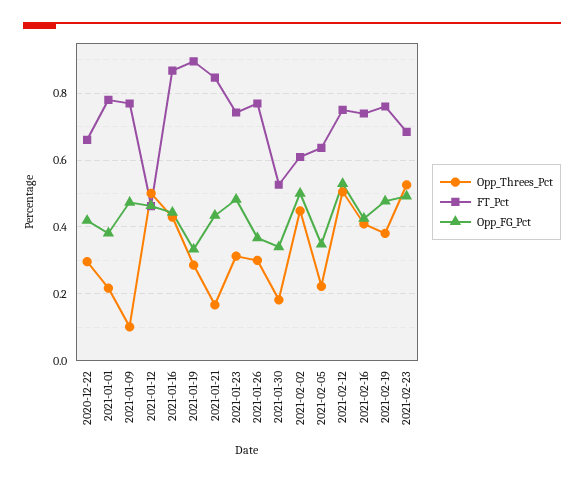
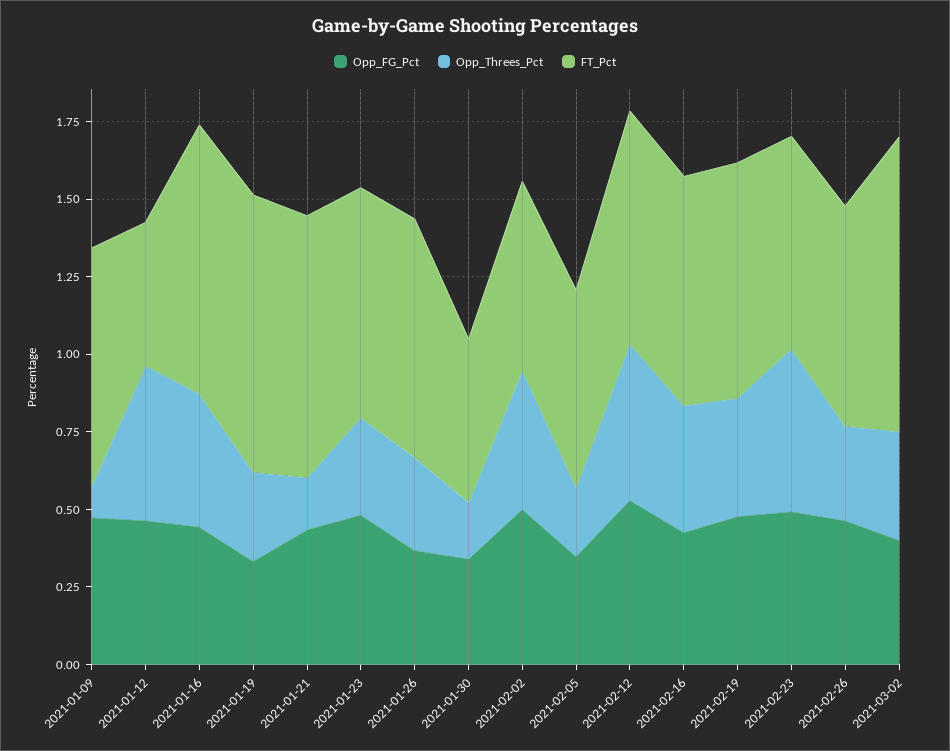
Opp_Threes_Pct, 2020-12-22: 0.3 -> none
FT_Pct, 2020-12-22: 0.66 -> none
Opp_FG_Pct, 2020-12-22: 0.42 -> none
Opp_Threes_Pct, 2021-01-01: 0.22 -> none
FT_Pct, 2021-01-01: 0.78 -> none
Opp_FG_Pct, 2021-01-01: 0.38 -> none
Opp_FG_Pct, 2021-02-26: none -> 0.45
Opp_Threes_Pct, 2021-02-26: none -> 0.3
FT_Pct, 2021-02-26: none -> 0.7
Opp_FG_Pct, 2021-03-02: none -> 0.4
Opp_Threes_Pct, 2021-03-02: none -> 0.35
FT_Pct, 2021-03-02: none -> 0.95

::::::::

▶ [TRY IT] What is needed here is an exact copy of all the entries, without the pictures.

▶ [OUTPUT OF THE TASK]
Opp_Threes_Pct, 2020-12-22: 0.3 -> none
FT_Pct, 2020-12-22: 0.66 -> none
Opp_FG_Pct, 2020-12-22: 0.42 -> none
Opp_Threes_Pct, 2021-01-01: 0.22 -> none
FT_Pct, 2021-01-01: 0.78 -> none
Opp_FG_Pct, 2021-01-01: 0.38 -> none
Opp_FG_Pct, 2021-02-26: none -> 0.45
Opp_Threes_Pct, 2021-02-26: none -> 0.3
FT_Pct, 2021-02-26: none -> 0.7
Opp_FG_Pct, 2021-03-02: none -> 0.4
Opp_Threes_Pct, 2021-03-02: none -> 0.35
FT_Pct, 2021-03-02: none -> 0.95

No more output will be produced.